## [Provided records]
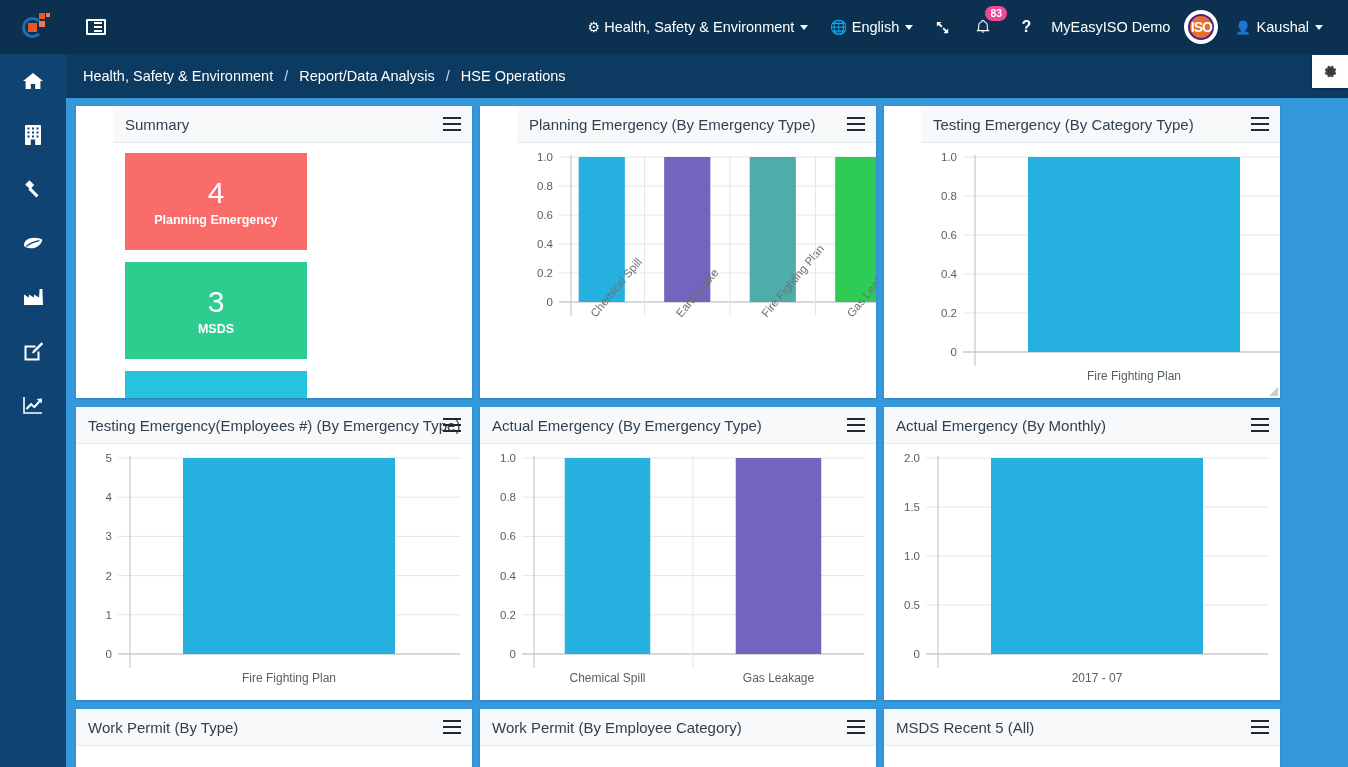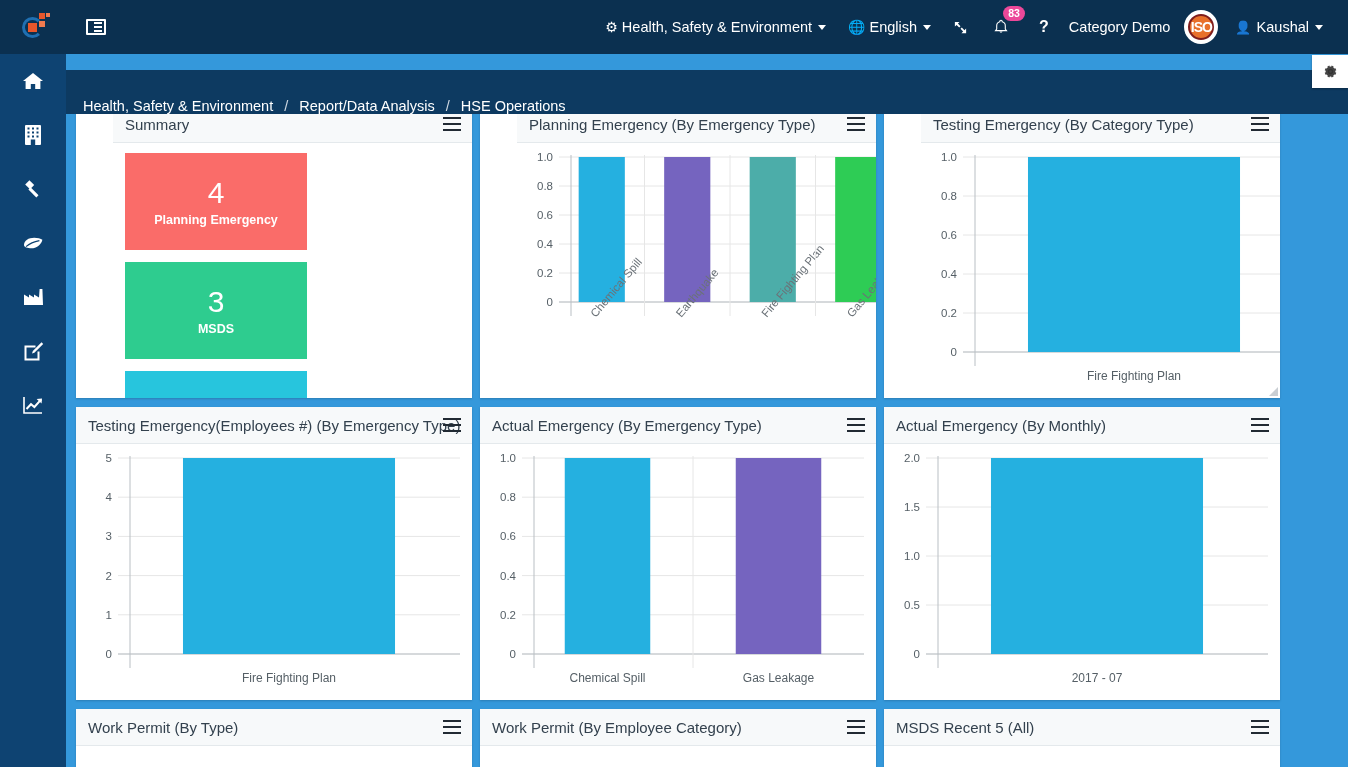--- a/index.html
+++ b/index.html
@@ -73,39 +73,39 @@
   #brandname { color:#fff; font-size:14.5px; padding:0 8px 0 4px; }
   .iso-logo {
     width:34px; height:34px; border-radius:50%;
     background:#fff; display:flex; align-items:center; justify-content:center;
     position:relative; overflow:hidden; margin:0 6px;
   }
   .iso-inner {
     font-size:14px; font-weight:bold; color:#fff; letter-spacing:-1px;
     background:#e8702a; width:26px; height:26px; border-radius:50%;
     display:flex; align-items:center; justify-content:center;
-    border:2px solid #7f1d1d;
+    border:2px solid #4c1d95;
   }
   .user-ico { font-size:13px; margin-right:5px;}
 
   
   #sidebar {
     position:absolute; left:0; top:54px; width:66px; height:713px;
     background:#0e4372; z-index:30;
   }
   .side-item {
     width:66px; height:54px; display:flex; align-items:center; justify-content:center;
     cursor:pointer; color:#fff;
   }
   .side-item svg { display:block; }
 
   
   #breadcrumb-bar {
-    position:absolute; left:66px; top:70px; width:1282px; height:44px;
-    background:#0d3a61; display:flex; align-items:flex-end; z-index:25;
+    position:absolute; left:66px; top:54px; width:1282px; height:44px;
+    background:#0d3a61; display:flex; align-items:center; z-index:25;
   }
   #breadcrumb { color:#fff; font-size:14.5px; padding-left:17px; white-space:nowrap; }
   #breadcrumb .crumb { cursor:pointer;}
   #breadcrumb .sep { padding:0 7px; color:#cfd9e3;}
   #gear-btn {
     position:absolute; right:0px; top:55px; width:36px; height:33px;
     background:#fff; display:flex; align-items:center; justify-content:center;
     cursor:pointer; box-shadow:0 1px 2px rgba(0,0,0,.3); z-index:45;
   }
   #gear-btn svg { display:block; }
@@ -215,21 +215,21 @@
     <div id="bell-wrap">
       <svg width="16" height="17" viewBox="0 0 16 17" class="bell-glyph">
         <path d="M8 1.2a1.2 1.2 0 0 1 1.2 1.2v.4A4.2 4.2 0 0 1 12.3 7v3l1.2 1.6H2.5L3.7 10V7a4.2 4.2 0 0 1 3.1-4.2v-.4A1.2 1.2 0 0 1 8 1.2z" fill="none" stroke="#ffffff" stroke-width="1.1"></path>
         <path d="M6.4 12.6a1.7 1.7 0 0 0 3.2 0z" fill="#ffffff"></path>
       </svg>
       <span class="badge">83</span>
     </div>
 
     <div id="help-q">?</div>
 
-    <div id="brandname">Category Demo</div>
+    <div id="brandname">MyEasyISO Demo</div>
 
     <div class="iso-logo">
       <div class="iso-inner">ISO</div>
     </div>
 
     <div class="navitem">
       <span class="user-ico">👤</span>
       <span>Kaushal</span>
       <span class="caret"></span>
     </div>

## [Try it]
Write out each entry above once more, exactly as written, and drop the pictures.

## [Response to the task]
--- a/index.html
+++ b/index.html
@@ -73,39 +73,39 @@
   #brandname { color:#fff; font-size:14.5px; padding:0 8px 0 4px; }
   .iso-logo {
     width:34px; height:34px; border-radius:50%;
     background:#fff; display:flex; align-items:center; justify-content:center;
     position:relative; overflow:hidden; margin:0 6px;
   }
   .iso-inner {
     font-size:14px; font-weight:bold; color:#fff; letter-spacing:-1px;
     background:#e8702a; width:26px; height:26px; border-radius:50%;
     display:flex; align-items:center; justify-content:center;
-    border:2px solid #7f1d1d;
+    border:2px solid #4c1d95;
   }
   .user-ico { font-size:13px; margin-right:5px;}
 
   
   #sidebar {
     position:absolute; left:0; top:54px; width:66px; height:713px;
     background:#0e4372; z-index:30;
   }
   .side-item {
     width:66px; height:54px; display:flex; align-items:center; justify-content:center;
     cursor:pointer; color:#fff;
   }
   .side-item svg { display:block; }
 
   
   #breadcrumb-bar {
-    position:absolute; left:66px; top:70px; width:1282px; height:44px;
-    background:#0d3a61; display:flex; align-items:flex-end; z-index:25;
+    position:absolute; left:66px; top:54px; width:1282px; height:44px;
+    background:#0d3a61; display:flex; align-items:center; z-index:25;
   }
   #breadcrumb { color:#fff; font-size:14.5px; padding-left:17px; white-space:nowrap; }
   #breadcrumb .crumb { cursor:pointer;}
   #breadcrumb .sep { padding:0 7px; color:#cfd9e3;}
   #gear-btn {
     position:absolute; right:0px; top:55px; width:36px; height:33px;
     background:#fff; display:flex; align-items:center; justify-content:center;
     cursor:pointer; box-shadow:0 1px 2px rgba(0,0,0,.3); z-index:45;
   }
   #gear-btn svg { display:block; }
@@ -215,21 +215,21 @@
     <div id="bell-wrap">
       <svg width="16" height="17" viewBox="0 0 16 17" class="bell-glyph">
         <path d="M8 1.2a1.2 1.2 0 0 1 1.2 1.2v.4A4.2 4.2 0 0 1 12.3 7v3l1.2 1.6H2.5L3.7 10V7a4.2 4.2 0 0 1 3.1-4.2v-.4A1.2 1.2 0 0 1 8 1.2z" fill="none" stroke="#ffffff" stroke-width="1.1"></path>
         <path d="M6.4 12.6a1.7 1.7 0 0 0 3.2 0z" fill="#ffffff"></path>
       </svg>
       <span class="badge">83</span>
     </div>
 
     <div id="help-q">?</div>
 
-    <div id="brandname">Category Demo</div>
+    <div id="brandname">MyEasyISO Demo</div>
 
     <div class="iso-logo">
       <div class="iso-inner">ISO</div>
     </div>
 
     <div class="navitem">
       <span class="user-ico">👤</span>
       <span>Kaushal</span>
       <span class="caret"></span>
     </div>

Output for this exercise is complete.